I call my model for instance as:

model = Net(14,512,2,0.2).to(device)

However once I use TorchScript as:

traced_model = torch.jit.trace(model, torch.zeros([1, 14], dtype=torch.float))

I receive the following error:

IndexError: The shape of the mask [2] at index 0 does not match the shape of the indexed tensor [1, 2] at index 0

I know that if I use model.eval() I don’t receive any error BUT I want to use my model for training and not evaluation. Does anybody know any solution or workaround for such problem?

PS: I am using PyTorch version 1.4.

SplitInfinity · July 9, 2020, 10:23pm

I am unable to reproduce this error with Python 3.8.3 and pytorch-1.4.0 from conda.

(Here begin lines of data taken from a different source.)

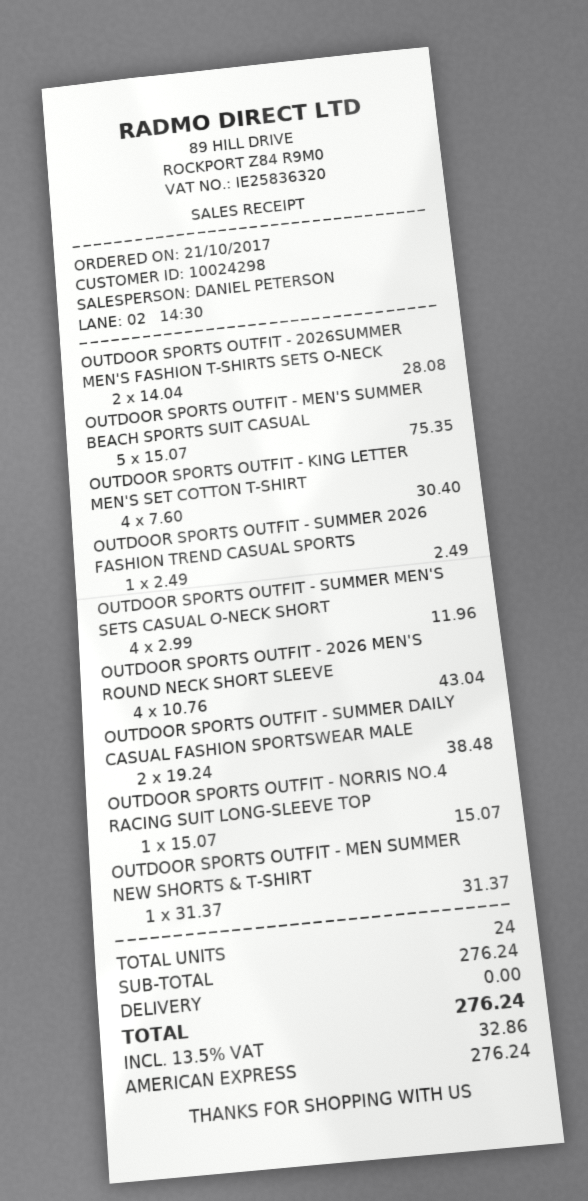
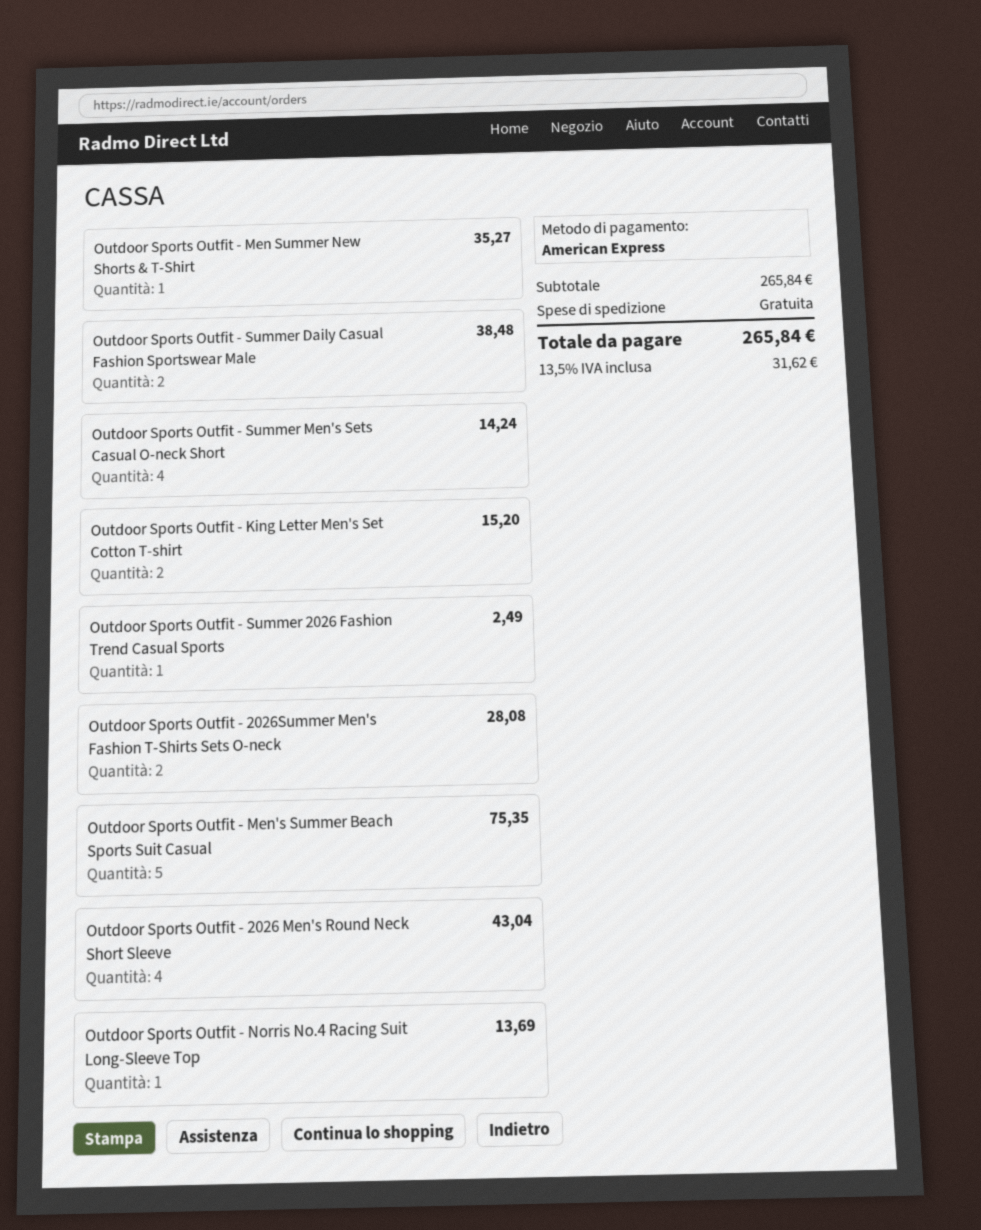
OUTDOOR SPORTS OUTFIT - KING LETTER MEN'S SET COTTON T-SHIRT: 4 for 30.40 -> 2 for 15.20
OUTDOOR SPORTS OUTFIT - SUMMER MEN'S SETS CASUAL O-NECK SHORT: 4 for 11.96 -> 4 for 14.24
OUTDOOR SPORTS OUTFIT - NORRIS NO.4 RACING SUIT LONG-SLEEVE TOP: 1 for 15.07 -> 1 for 13.69
OUTDOOR SPORTS OUTFIT - MEN SUMMER NEW SHORTS & T-SHIRT: 1 for 31.37 -> 1 for 35.27
subtotal: 276.24 -> 265.84
tax: 13.5% = 32.86 -> 13.5% = 31.62
total: 276.24 -> 265.84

Based on your error message, it seems like your input shape might be the problem. Try using an input with shape [14] as the input during tracing:

traced_model = torch.jit.trace(model, torch.zeros([14], dtype=torch.float))

Stepping back a bit, I would advise you to use scripting (torch.jit.script) rather than tracing for this use case. The reason is that control flow is not visible to tracing and from what I remember, the backward pass for dropout predicates whether or not the incoming gradient should be backpropagated based on whether the corresponding input was passed through during the forward pass.

fermat97 · July 9, 2020, 11:32pm

Hi, but it is not possible to take input of size [14], where is the batch dimension ([1,14])? I don’t think the dimension is the problem since once I fix the dropout rate to 0.0 then there is no error message and it works just fine.

SplitInfinity · July 9, 2020, 11:47pm

I still cannot reproduce your error. Can you provide more details on your setup? There is an environment details collection script in the PyTorch repository.